Gospel Song – I Shall Wear A Crown

Gospel Song – I Shall Wear A Crown

Gospel Song – I Shall Wear A Crown. 

This popular version of “I shall wear a crown“, apparently composed by Richard Smallwood, is very different than another song with the same name, composed by Thomas Whitfield. Smallwood’s rendition is a very up-tempo traditional gospel song, very triumphant, very joyful and hopeful. Rev. Smallwood is a classically trained pianist, and he often creatively fused the classical style with traditional gospel. He also gave a nod to the traditional  style, as he did with “I shall wear a crown.” Rev. Smallwood is a contemporary legend born in 1948, and has worked with such luminaries as Quincy Jones, Aretha Franklin and Whitney Houston. He was formally training on the piano at the age of seven, and by the time he was eleven years old, he had formed his own gospel group comprised of neighborhood kids.
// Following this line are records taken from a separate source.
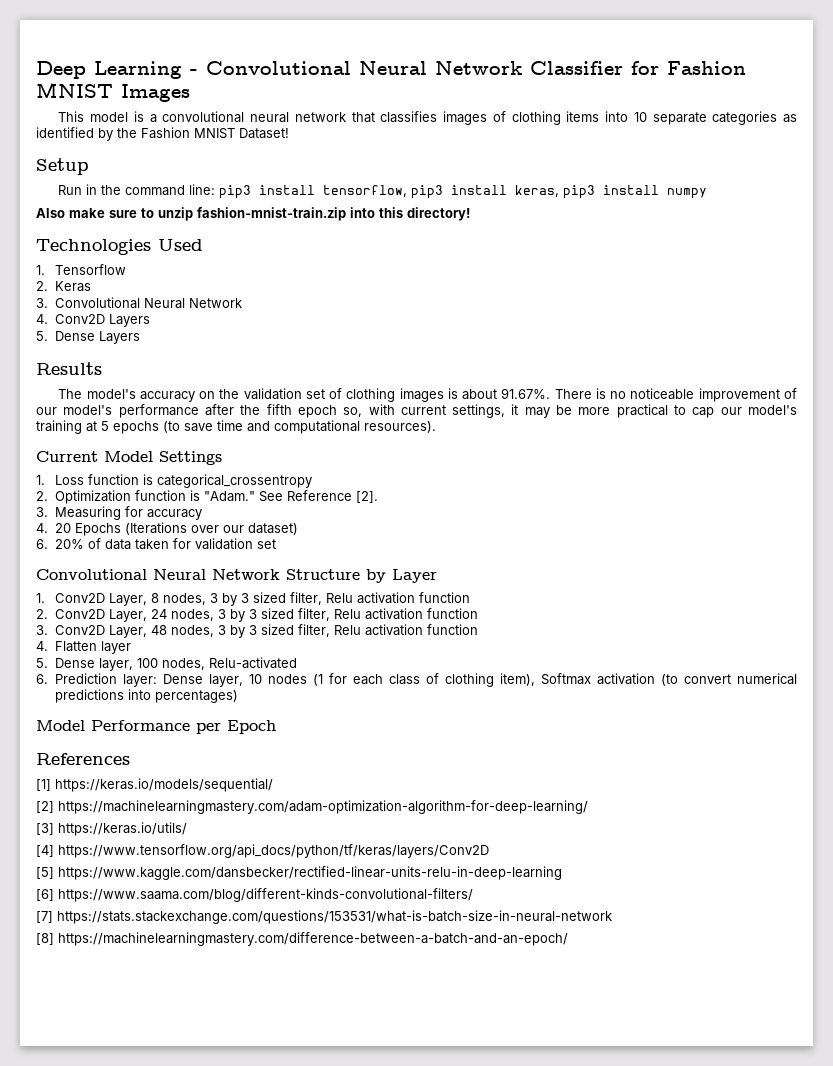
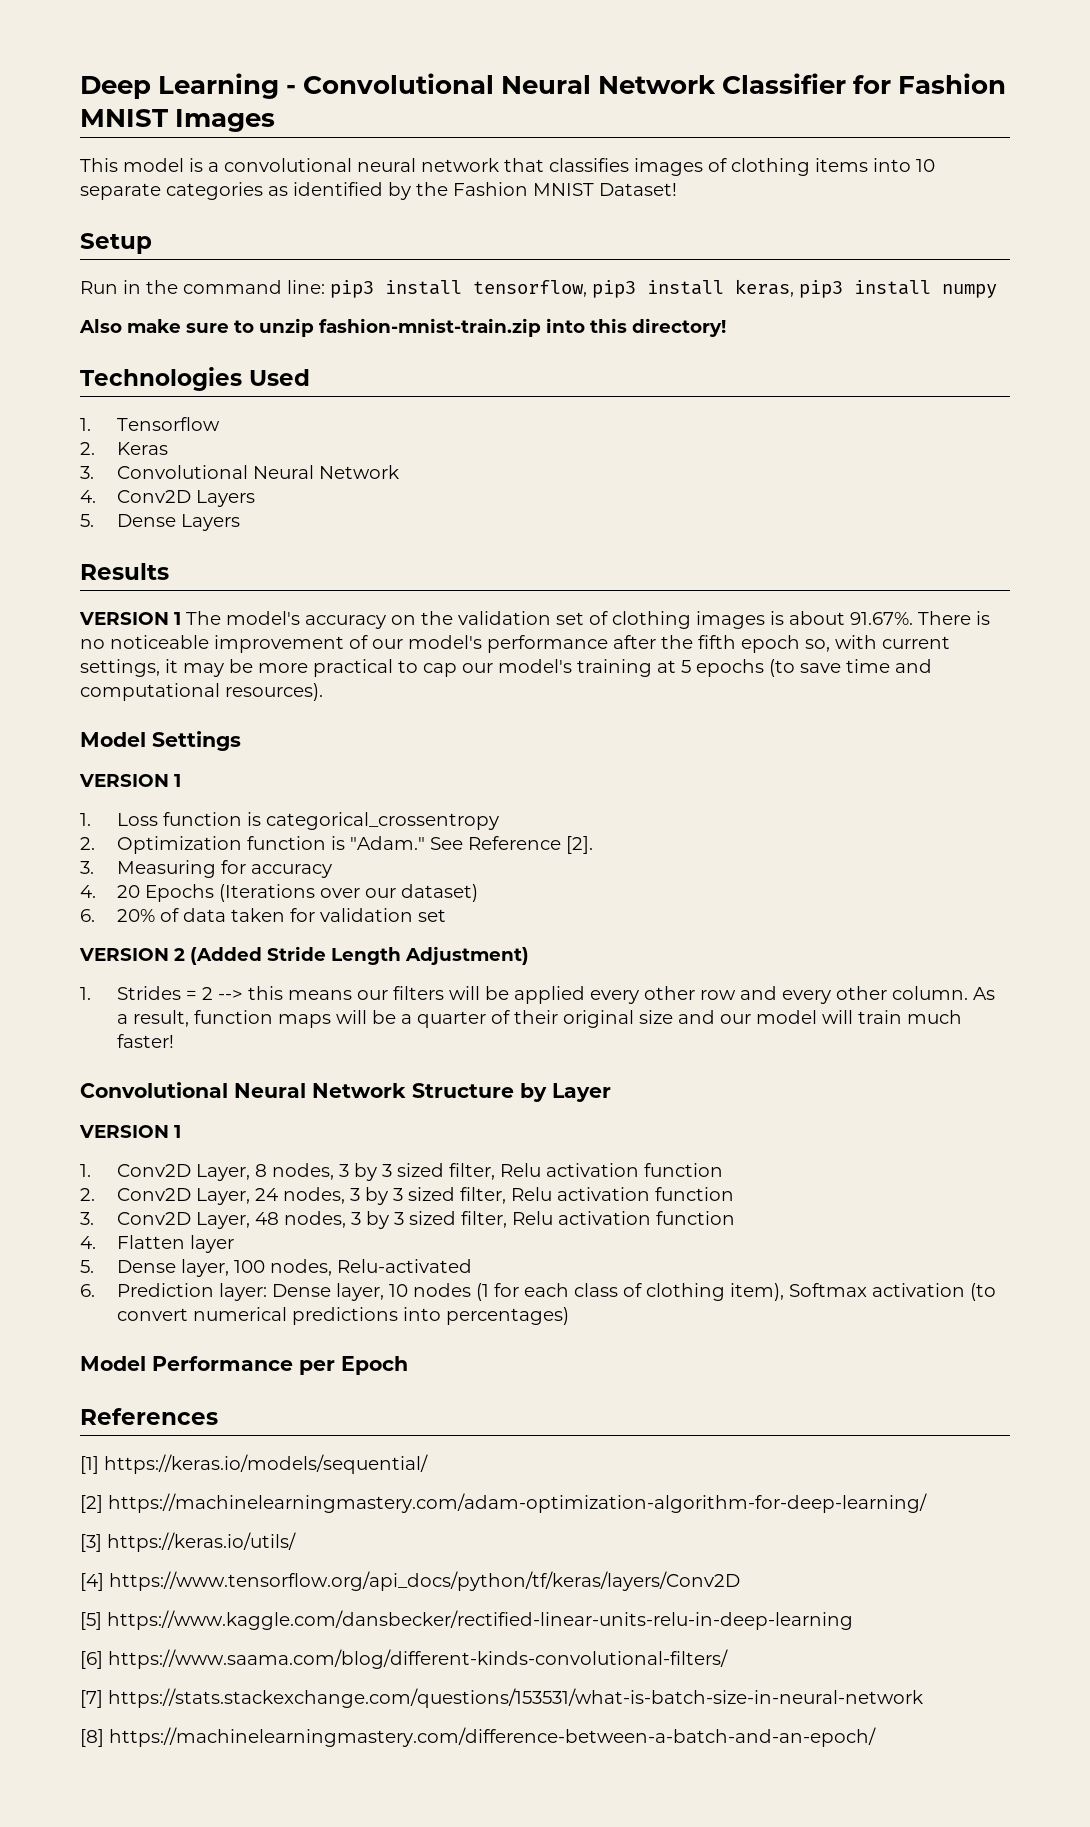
- The model's accuracy on the validation set of clothing images is about 91.67%. There is no noticeable improvement of our model's performance after the fifth epoch so, with current settings, it may be more practical to cap our model's training at 5 epochs (to save time and computational resources).
+ VERSION 1 The model's accuracy on the validation set of clothing images is about 91.67%. There is no noticeable improvement of our model's performance after the fifth epoch so, with current settings, it may be more practical to cap our model's training at 5 epochs (to save time and computational resources).
- Current Model Settings
+ Model Settings
+ VERSION 1
+ VERSION 2 (Added Stride Length Adjustment)
+ 1. Strides = 2 --> this means our filters will be applied every other row and every other column. As a result, function maps will be a quarter of their original size and our model will train much faster!
  Convolutional Neural Network Structure by Layer
+ VERSION 1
He has earned six Grammy nominations and one Grammy award in his career. His personal performances reveal his deep Christian faith, and is often described by those who know him as “a true representative of Christ.”

 

LYRICS – I Shall Wear A Crown.

Watch ye, therefore, you know not the day

when the Lord shall call your soul away.

If you labor, strivin’ for the right,

you shall wear a robe and a crown.

 

I shall wear a crown, I shall wear a crown,

when the trumpet sounds, when the trumpet sounds.
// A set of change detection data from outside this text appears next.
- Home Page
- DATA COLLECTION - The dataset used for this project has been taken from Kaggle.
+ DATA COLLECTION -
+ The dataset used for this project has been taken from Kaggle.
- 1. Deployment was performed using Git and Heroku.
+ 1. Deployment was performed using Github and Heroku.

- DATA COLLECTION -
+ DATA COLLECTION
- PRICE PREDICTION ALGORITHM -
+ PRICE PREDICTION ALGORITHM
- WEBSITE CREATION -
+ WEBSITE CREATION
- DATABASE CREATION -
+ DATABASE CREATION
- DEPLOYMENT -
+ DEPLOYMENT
Oh I shall wear a crown, I shall wear a crown,

I shall wear a robe and a crown.

 

Soon as my feet strike Zion, lay down my heavy burden

Put on my robe in glory, shout and tell Him my story

Soon as I can see Jesus, tell Him all about my trouble

Put on my robe in glory, shout and tell Him my story.

 

Crowns in the New Testament tended to denote two things: victory and virtue. A crown was the victor’s prize at the end of a race. The crown, usually a laurel wreath, was given to honor the victor and certify the victory. The crown also signifies the status of righteousness. In heaven each believer will wear a crown that certifies the work of Jesus… that the heavenly believer has been purified, declared pure by the power of Jesus’ cleansing blood of salvation. So, first, in heaven each believer will be declared the winner of the earthly race, willing to sacrifice even unto martyrdom. And, second, each believer will be declared essentially good, perfectly virtuous, purely righteous, because of Jesus’ death on the cross and His Resurrection from the dead. In heaven, each Christian will receive the victorious and the righteous crown of eternal life.